Instructions for the task:
Among the lines below, list those containing the string "социальная".

::::::::::

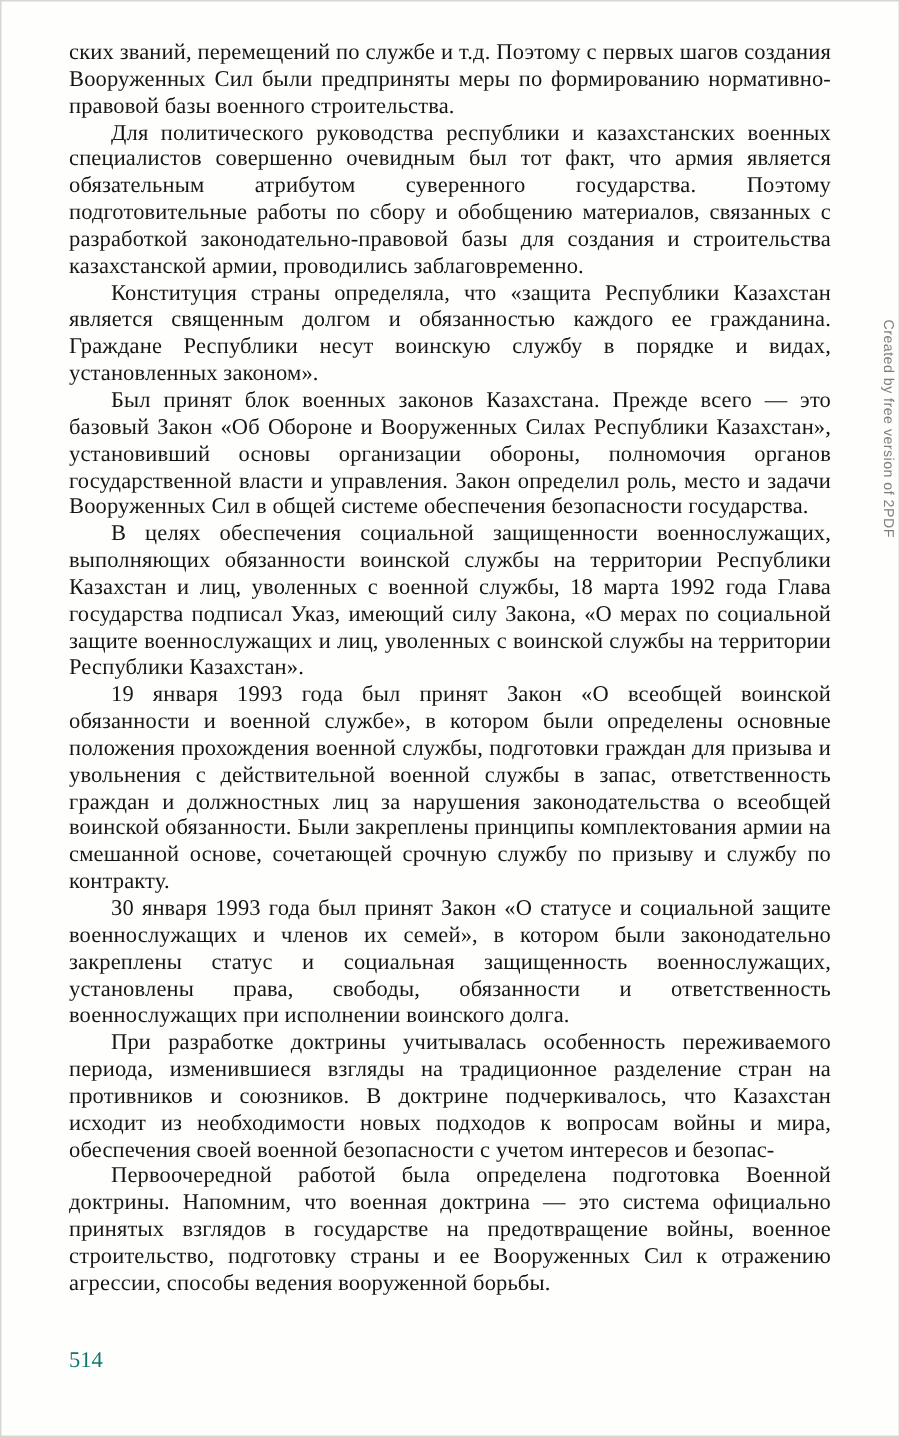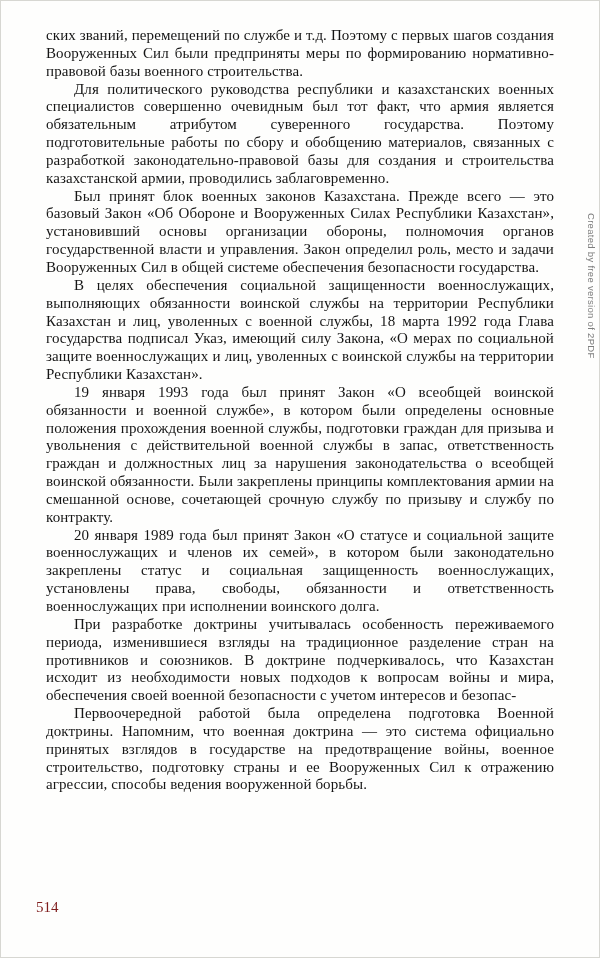--- a/index.html
+++ b/index.html
@@ -30,24 +30,24 @@
   }
   .text-block p {
     margin: 0;
     text-indent: 28px;
   }
   .text-block p.no-indent {
     text-indent: 0;
   }
   .page-number {
     position: absolute;
-    left: 36px;
+    left: 46px;
     bottom: 42px;
     font-size: 15px;
-    color: #7f1d1d;
+    color: #0f766e;
   }
   .watermark {
     position: absolute;
     top: 213px;
     right: 3px;
     writing-mode: vertical-rl;
     font-family: "Liberation Sans", sans-serif;
     font-size: 9.5px;
     color: #7d7d7d;
     letter-spacing: 0.3px;
@@ -55,24 +55,25 @@
   }
 </style>
 </head>
 <body>
 
 <div class="page">
 
   <div class="text-block">
     <p class="no-indent">ских званий, перемещений по службе и т.д. Поэтому с первых шагов создания Вооруженных Сил были предприняты меры по формированию нормативно-правовой базы военного строительства.</p>
     <p>Для политического руководства республики и казахстанских военных специалистов совершенно очевидным был тот факт, что армия является обязательным атрибутом суверенного государства. Поэтому подготовительные работы по сбору и обобщению материалов, связанных с разработкой законодательно-правовой базы для создания и строительства казахстанской армии, проводились заблаговременно.</p>
+    <p>Конституция страны определяла, что «защита Республики Казахстан является священным долгом и обязанностью каждого ее гражданина. Граждане Республики несут воинскую службу в порядке и видах, установленных законом».</p>
     <p>Был принят блок военных законов Казахстана. Прежде всего — это базовый Закон «Об Обороне и Вооруженных Силах Республики Казахстан», установивший основы организации обороны, полномочия органов государственной власти и управления. Закон определил роль, место и задачи Вооруженных Сил в общей системе обеспечения безопасности государства.</p>
     <p>В целях обеспечения социальной защищенности военнослужащих, выполняющих обязанности воинской службы на территории Республики Казахстан и лиц, уволенных с военной службы, 18 марта 1992 года Глава государства подписал Указ, имеющий силу Закона, «О мерах по социальной защите военнослужащих и лиц, уволенных с воинской службы на территории Республики Казахстан».</p>
     <p>19 января 1993 года был принят Закон «О всеобщей воинской обязанности и военной службе», в котором были определены основные положения прохождения военной службы, подготовки граждан для призыва и увольнения с действительной военной службы в запас, ответственность граждан и должностных лиц за нарушения законодательства о всеобщей воинской обязанности. Были закреплены принципы комплектования армии на смешанной основе, сочетающей срочную службу по призыву и службу по контракту.</p>
-    <p>20 января 1989 года был принят Закон «О статусе и социальной защите военнослужащих и членов их семей», в котором были законодательно закреплены статус и социальная защищенность военнослужащих, установлены права, свободы, обязанности и ответственность военнослужащих при исполнении воинского долга.</p>
+    <p>30 января 1993 года был принят Закон «О статусе и социальной защите военнослужащих и членов их семей», в котором были законодательно закреплены статус и социальная защищенность военнослужащих, установлены права, свободы, обязанности и ответственность военнослужащих при исполнении воинского долга.</p>
     <p>При разработке доктрины учитывалась особенность переживаемого периода, изменившиеся взгляды на традиционное разделение стран на противников и союзников. В доктрине подчеркивалось, что Казахстан исходит из необходимости новых подходов к вопросам войны и мира, обеспечения своей военной безопасности с учетом интересов и безопас-</p>
     <p>Первоочередной работой была определена подготовка Военной доктрины. Напомним, что военная доктрина — это система официально принятых взглядов в государстве на предотвращение войны, военное строительство, подготовку страны и ее Вооруженных Сил к отражению агрессии, способы ведения вооруженной борьбы.</p>
   </div>
 
   <div class="page-number">514</div>
 
   <div class="watermark">Created by free version of 2PDF</div>
 
 </div>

::::::::::

Output:
-    <p>20 января 1989 года был принят Закон «О статусе и социальной защите военнослужащих и членов их семей», в котором были законодательно закреплены статус и социальная защищенность военнослужащих, установлены права, свободы, обязанности и ответственность военнослужащих при исполнении воинского долга.</p>
+    <p>30 января 1993 года был принят Закон «О статусе и социальной защите военнослужащих и членов их семей», в котором были законодательно закреплены статус и социальная защищенность военнослужащих, установлены права, свободы, обязанности и ответственность военнослужащих при исполнении воинского долга.</p>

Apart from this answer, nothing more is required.